[Records from a collection]
§

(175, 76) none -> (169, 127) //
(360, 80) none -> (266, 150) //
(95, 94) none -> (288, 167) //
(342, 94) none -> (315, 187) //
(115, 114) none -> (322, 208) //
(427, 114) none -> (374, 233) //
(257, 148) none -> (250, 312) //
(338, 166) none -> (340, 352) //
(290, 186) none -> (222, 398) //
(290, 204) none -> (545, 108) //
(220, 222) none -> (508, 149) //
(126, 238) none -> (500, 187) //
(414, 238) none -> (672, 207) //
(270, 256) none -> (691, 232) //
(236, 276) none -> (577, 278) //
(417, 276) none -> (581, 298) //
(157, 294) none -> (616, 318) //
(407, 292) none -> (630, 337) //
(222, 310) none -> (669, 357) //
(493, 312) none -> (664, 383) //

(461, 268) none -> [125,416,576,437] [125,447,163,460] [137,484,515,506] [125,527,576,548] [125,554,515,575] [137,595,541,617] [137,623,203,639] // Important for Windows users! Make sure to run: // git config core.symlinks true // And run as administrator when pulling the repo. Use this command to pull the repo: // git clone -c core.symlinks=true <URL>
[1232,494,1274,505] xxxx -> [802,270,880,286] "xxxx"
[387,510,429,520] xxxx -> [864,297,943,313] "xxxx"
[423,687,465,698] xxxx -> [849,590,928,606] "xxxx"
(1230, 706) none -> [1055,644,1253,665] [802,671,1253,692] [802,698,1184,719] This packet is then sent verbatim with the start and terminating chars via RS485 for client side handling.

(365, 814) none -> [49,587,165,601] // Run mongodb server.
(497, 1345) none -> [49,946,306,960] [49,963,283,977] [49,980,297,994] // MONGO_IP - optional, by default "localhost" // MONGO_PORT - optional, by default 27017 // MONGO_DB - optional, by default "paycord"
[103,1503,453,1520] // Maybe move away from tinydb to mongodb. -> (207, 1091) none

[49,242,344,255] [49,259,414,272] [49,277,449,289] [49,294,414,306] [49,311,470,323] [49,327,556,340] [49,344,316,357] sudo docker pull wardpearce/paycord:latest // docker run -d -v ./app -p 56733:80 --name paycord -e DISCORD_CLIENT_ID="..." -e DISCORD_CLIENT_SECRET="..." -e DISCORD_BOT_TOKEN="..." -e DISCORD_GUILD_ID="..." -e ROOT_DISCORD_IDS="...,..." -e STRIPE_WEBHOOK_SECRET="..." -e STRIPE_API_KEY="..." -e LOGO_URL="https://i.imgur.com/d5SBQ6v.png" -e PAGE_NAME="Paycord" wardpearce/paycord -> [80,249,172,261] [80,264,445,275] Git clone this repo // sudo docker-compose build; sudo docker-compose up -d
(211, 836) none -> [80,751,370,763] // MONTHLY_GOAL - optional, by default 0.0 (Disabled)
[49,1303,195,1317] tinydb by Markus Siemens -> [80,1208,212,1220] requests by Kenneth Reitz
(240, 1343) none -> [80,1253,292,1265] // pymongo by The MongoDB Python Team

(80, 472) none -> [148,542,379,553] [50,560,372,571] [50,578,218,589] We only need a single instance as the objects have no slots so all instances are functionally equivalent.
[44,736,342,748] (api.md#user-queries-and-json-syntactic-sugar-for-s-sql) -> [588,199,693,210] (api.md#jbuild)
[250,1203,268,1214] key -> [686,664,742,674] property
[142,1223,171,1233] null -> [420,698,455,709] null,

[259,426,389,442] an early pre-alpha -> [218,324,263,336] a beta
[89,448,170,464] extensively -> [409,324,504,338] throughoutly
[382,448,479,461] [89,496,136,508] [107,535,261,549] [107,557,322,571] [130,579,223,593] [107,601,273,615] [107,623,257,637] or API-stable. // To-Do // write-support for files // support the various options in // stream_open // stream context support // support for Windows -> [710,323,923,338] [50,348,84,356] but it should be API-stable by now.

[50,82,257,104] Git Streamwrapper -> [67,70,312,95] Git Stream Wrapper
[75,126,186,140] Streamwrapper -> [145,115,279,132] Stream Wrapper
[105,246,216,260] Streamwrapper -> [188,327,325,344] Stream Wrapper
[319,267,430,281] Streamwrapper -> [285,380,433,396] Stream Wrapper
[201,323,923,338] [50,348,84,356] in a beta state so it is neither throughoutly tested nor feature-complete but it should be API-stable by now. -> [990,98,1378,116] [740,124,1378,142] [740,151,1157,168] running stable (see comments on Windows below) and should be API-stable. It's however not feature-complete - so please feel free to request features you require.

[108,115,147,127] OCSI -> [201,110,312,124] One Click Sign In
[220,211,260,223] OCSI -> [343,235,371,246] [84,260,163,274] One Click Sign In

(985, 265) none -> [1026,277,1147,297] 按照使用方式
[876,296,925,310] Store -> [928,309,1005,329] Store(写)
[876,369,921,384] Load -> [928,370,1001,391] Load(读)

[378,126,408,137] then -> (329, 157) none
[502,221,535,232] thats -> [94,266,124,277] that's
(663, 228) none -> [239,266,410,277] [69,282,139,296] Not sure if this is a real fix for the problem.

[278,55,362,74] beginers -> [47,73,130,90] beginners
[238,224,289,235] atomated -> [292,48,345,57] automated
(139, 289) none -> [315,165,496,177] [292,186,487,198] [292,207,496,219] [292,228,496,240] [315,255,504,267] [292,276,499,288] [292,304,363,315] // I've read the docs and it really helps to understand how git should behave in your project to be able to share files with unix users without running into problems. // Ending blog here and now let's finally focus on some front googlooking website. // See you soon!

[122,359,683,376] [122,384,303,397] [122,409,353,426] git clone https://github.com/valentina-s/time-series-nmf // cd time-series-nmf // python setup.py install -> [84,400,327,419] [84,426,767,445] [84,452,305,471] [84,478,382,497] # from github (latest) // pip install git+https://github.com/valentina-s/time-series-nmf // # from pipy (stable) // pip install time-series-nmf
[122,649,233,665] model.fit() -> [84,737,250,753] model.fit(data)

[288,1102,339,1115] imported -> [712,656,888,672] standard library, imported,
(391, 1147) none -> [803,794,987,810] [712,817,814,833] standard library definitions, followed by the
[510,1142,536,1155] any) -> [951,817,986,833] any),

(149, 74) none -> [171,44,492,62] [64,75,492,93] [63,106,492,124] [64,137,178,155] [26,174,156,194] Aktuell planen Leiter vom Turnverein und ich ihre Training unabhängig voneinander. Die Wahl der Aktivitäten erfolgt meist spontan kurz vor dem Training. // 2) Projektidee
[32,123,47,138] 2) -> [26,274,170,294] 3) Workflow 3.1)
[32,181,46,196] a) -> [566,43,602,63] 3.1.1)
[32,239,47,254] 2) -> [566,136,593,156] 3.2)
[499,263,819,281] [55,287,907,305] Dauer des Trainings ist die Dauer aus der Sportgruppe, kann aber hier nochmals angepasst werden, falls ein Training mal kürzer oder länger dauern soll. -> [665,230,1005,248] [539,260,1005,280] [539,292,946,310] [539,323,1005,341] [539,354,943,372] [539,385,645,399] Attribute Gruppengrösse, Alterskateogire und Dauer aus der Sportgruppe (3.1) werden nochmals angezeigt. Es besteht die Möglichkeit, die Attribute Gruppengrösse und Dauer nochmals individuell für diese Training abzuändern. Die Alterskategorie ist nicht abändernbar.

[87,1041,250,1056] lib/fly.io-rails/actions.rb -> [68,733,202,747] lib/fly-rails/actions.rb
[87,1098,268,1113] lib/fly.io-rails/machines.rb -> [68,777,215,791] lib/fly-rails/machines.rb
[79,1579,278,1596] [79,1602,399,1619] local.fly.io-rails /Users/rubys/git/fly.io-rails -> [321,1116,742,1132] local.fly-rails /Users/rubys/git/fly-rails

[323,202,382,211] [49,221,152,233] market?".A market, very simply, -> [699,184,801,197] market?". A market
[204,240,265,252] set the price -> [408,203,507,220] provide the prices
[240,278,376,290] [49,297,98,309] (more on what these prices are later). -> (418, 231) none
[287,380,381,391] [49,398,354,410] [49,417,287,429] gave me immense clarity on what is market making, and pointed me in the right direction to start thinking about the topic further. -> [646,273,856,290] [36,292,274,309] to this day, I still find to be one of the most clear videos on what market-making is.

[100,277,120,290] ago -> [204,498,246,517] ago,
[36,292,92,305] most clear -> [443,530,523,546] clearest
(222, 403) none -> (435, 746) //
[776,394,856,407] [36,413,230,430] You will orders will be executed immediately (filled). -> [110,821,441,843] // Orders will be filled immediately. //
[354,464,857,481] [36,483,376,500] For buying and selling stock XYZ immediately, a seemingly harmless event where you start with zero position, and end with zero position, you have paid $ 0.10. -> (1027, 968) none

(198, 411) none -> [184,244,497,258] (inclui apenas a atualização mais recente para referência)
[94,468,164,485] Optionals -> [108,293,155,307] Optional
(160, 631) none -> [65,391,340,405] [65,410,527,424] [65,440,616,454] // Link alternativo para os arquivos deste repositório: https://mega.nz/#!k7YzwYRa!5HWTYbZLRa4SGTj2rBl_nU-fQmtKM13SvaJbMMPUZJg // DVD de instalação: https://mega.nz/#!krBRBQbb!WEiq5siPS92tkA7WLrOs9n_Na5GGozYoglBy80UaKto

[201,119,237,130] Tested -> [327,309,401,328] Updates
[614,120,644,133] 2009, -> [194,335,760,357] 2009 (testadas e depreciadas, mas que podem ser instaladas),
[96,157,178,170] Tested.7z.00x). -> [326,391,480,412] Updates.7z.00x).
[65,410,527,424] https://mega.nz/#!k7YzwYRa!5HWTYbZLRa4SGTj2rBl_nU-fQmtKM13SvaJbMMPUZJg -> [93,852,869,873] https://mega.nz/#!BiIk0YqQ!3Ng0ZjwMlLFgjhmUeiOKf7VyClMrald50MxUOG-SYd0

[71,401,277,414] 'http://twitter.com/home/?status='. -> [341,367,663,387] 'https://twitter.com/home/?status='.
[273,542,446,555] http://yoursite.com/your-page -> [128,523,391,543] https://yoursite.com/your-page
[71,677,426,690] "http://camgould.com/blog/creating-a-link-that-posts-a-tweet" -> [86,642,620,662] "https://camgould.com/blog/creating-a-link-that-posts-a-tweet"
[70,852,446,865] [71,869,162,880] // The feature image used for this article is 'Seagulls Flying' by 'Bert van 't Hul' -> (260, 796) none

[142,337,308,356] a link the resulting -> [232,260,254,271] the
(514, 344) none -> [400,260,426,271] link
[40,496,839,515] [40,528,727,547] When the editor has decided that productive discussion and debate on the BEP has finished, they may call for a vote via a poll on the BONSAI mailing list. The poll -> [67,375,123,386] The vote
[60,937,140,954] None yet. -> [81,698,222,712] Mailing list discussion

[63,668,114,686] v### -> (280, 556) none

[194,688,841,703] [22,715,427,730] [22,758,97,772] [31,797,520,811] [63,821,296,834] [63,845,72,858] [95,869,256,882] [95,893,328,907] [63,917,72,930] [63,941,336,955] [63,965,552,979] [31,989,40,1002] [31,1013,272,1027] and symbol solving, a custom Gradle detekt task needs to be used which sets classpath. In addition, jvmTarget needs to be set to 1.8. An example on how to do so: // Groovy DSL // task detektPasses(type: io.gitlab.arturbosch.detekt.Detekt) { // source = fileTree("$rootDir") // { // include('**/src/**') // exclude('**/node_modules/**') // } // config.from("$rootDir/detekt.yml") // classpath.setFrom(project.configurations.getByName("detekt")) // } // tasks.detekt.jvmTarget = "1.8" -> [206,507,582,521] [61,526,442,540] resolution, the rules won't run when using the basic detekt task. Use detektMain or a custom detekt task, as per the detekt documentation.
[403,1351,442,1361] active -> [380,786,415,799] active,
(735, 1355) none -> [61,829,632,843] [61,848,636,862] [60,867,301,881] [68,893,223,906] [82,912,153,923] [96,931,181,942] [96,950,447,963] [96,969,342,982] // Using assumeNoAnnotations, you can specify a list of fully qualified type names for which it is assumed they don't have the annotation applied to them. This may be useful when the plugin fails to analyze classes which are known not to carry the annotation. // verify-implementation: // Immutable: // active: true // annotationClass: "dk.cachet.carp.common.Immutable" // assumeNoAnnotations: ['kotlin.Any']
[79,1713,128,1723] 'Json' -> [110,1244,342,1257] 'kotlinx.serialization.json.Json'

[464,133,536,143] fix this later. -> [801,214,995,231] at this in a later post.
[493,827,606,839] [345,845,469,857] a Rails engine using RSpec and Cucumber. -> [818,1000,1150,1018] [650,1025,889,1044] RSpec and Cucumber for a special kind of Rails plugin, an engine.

§

*Aim of the task*: In the entries above, restate word for word the lines between the one holding "[278,55,362,74] beginers ->" and the one holding "[238,224,289,235] atomated ->", inclusive, and nothing besides.

*Task result*:
[278,55,362,74] beginers -> [47,73,130,90] beginners
[238,224,289,235] atomated -> [292,48,345,57] automated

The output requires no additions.